§ WORK TO BE COMPLETED: All that should come back is the lines of the data below from the one containing "[595,325,739,343] [639,355,926,373] [661,385,882,403]" to the one containing "(992, 422) none", inclusive, exactly as they stand.

§ EXTRACTED MATERIAL:
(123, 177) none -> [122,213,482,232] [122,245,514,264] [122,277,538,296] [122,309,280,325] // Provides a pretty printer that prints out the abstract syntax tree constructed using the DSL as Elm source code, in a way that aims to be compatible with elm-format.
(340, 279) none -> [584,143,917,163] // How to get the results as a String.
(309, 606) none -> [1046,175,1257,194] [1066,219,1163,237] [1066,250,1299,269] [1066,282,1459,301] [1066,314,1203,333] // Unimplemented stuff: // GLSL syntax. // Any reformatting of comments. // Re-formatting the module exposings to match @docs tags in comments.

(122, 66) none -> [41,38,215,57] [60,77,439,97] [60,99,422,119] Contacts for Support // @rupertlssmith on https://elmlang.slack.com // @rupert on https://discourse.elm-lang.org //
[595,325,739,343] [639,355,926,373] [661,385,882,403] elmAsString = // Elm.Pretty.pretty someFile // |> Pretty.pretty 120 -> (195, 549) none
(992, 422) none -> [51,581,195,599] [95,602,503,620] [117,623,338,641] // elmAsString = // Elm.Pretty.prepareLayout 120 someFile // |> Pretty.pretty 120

...

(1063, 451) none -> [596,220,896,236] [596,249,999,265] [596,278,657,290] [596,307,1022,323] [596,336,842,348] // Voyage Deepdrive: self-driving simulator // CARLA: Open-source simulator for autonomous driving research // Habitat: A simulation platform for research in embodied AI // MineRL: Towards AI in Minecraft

§ RESULT FOR THIS TASK:
[595,325,739,343] [639,355,926,373] [661,385,882,403] elmAsString = // Elm.Pretty.pretty someFile // |> Pretty.pretty 120 -> (195, 549) none
(992, 422) none -> [51,581,195,599] [95,602,503,620] [117,623,338,641] // elmAsString = // Elm.Pretty.prepareLayout 120 someFile // |> Pretty.pretty 120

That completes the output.